The good news here for policymakers is that focusing on the problem facing community-based interventionalists also reveals the key to reforming the PFS in a fundamentally profound way: policymakers should remove certain high-cost supplies and equipment from the PFS. For well over a decade, the American Medical Association has been asking that “CMS separately identify and pay for high-cost disposable supplies priced more than $500 using appropriate HCPCS codes” (where HCPCS means “healthcare common procedure coding system”) [7]. Certain high-cost equipment, such as equipment used for radiation therapy, does not belong in the PFS. Indeed, it is for this very reason that CMS has not established national rates for a certain subset of radiation therapy called “proton therapy.” Instead, CMS has continued carrier pricing for community-based proton therapy, noting in the 2021 PFS that establishing national rates for proton therapy “at a rate that is so much higher than anything else in our equipment database could distort relativity” [8]. Finally, there is precedent for removing high-cost supplies and equipment from the PFS: in the 2010 PFS, CMS finalized its proposal “to remove physician-administered drugs from the definition of physicians’ services” due to the “significant and disproportionate impact that the inclusion of drugs has had on the SGR (sustainable growth rate) system” [9-10].
In conclusion, today’s PFS is structurally broken, creating barriers to both physician practice viability and patient access to care because it was not established to handle high-technology, high-cost supplies and equipment. By simply removing certain high-cost supplies and equipment from the PFS, policymakers would allow for more appropriate reimbursement for office-based interventional care, mitigate further closure of private practice physicians and preserve access to care, protect the PFS from further dilution, and free up funds for all clinicians as part of overall PFS reform.
References
- Health Subcommittee Hearing on The Collapse of Private Practice: Examining the Challenges Facing Independent Medicine. (2024). Accessed: July 15 2024: https://waysandmeans.house.gov/event/health-subcommittee-hearing-on-the-collapse-of-private-practice-examining-the-ch....
- Breaking Up Health Care Monopolies: Examining the Budgetary Effects of Health Care Consolidation. (2024). Accessed: July 15 2024: https://budget.house.gov/hearing/breaking-up-health-care-monopolies-examining-the-budgetary-effects-of-health-care-co....
- June 2024 Report to the Congress: Medicare and the Health Care Delivery System. (2024). Accessed: July 15, 2024: https://www.medpac.gov/document/june-2024-report-to-the-congress-medicare-and-the-health-care-delivery-system/.

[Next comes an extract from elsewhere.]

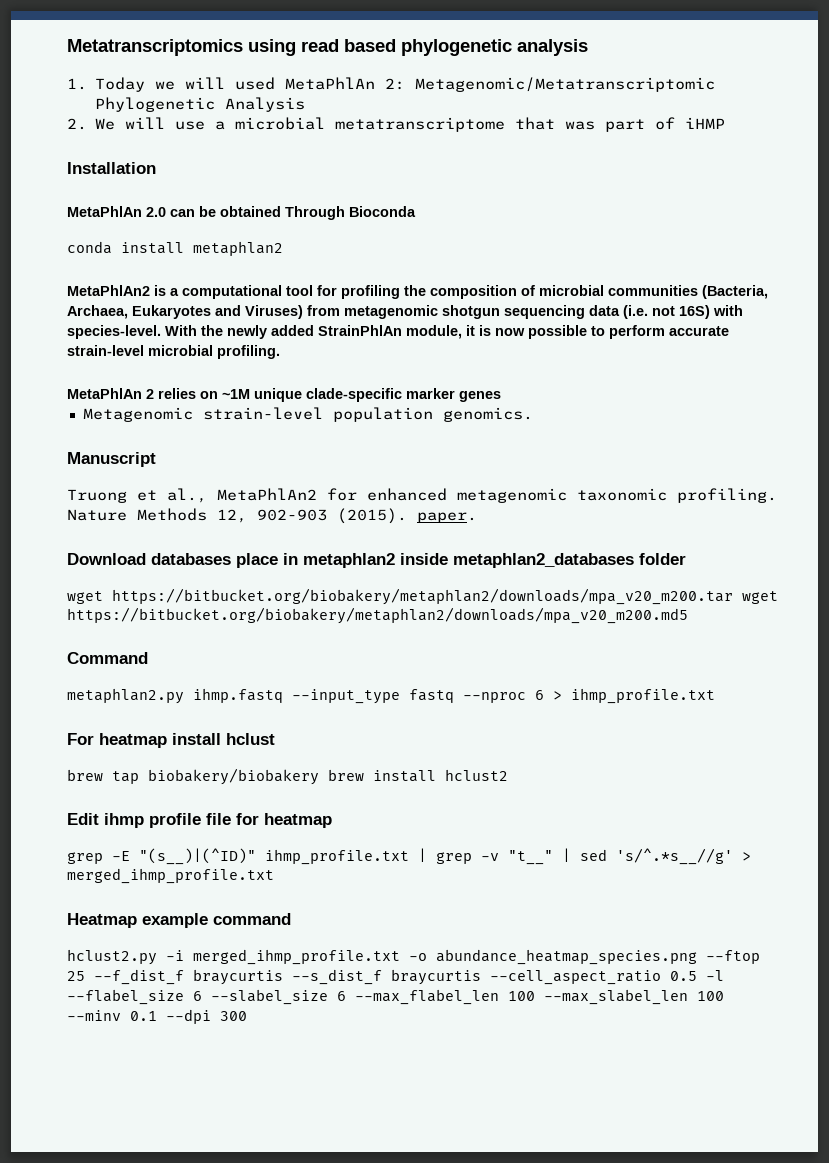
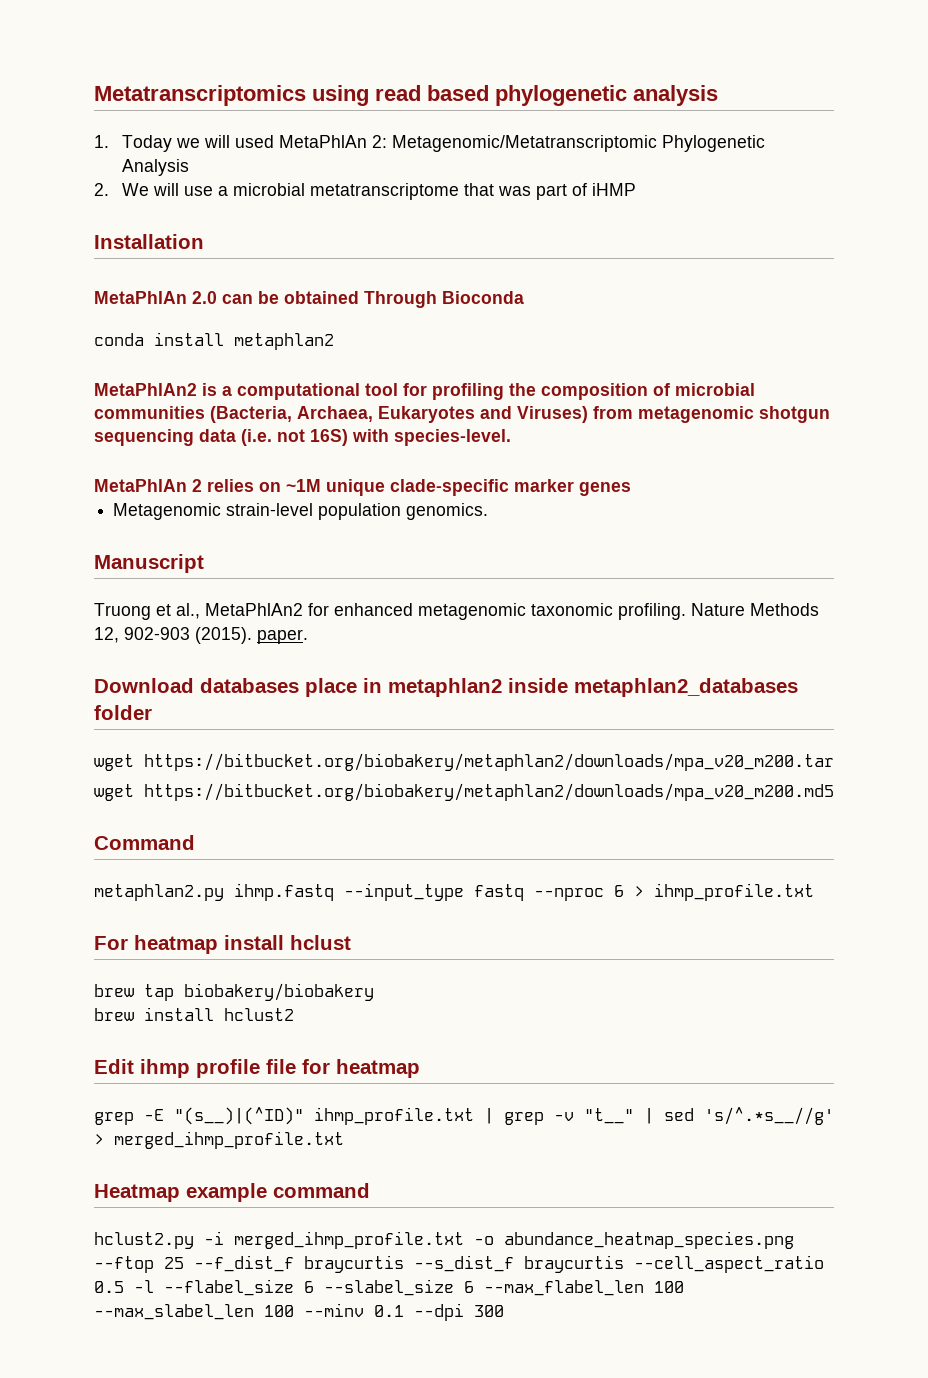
[165,325,729,339] [67,345,280,359] With the newly added StrainPhlAn module, it is now possible to perform accurate strain-level microbial profiling. -> (511, 437) none
(733, 596) none -> (834, 762) //
(319, 776) none -> (374, 992) //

- ACRO Advocacy. (2024). Accessed: August 2, 2024: https://cdn.ymaws.com/acro.org/resource/resmgr/files/advocacy/files/cumulative_change_in_medicar.pdf.
- Milligan M, Hansen M, Kim DW, Orav EJ, Figueroa JF, Lam MB: Practice consolidation among U.S. radiation oncologists over time. Int J Radiat Oncol Biol Phys. 2021, 111:610-8. 10.1016/j.ijrobp.2021.06.009
- Gao TP, Oresanya L, Green RL, Hamilton A, Kuo LE: Consolidation trends in vascular surgery. J Vasc Surg. 2024, 79:412-7. 10.1016/j.jvs.2023.11.010
- AMA/Specialty Society RVS Update Process RUC Recommendations for CPT 2023. (2022). Accessed: July 15 2024: https://www.ama-assn.org/system/files/feb-2022-ruc-recommendations_0.pdf.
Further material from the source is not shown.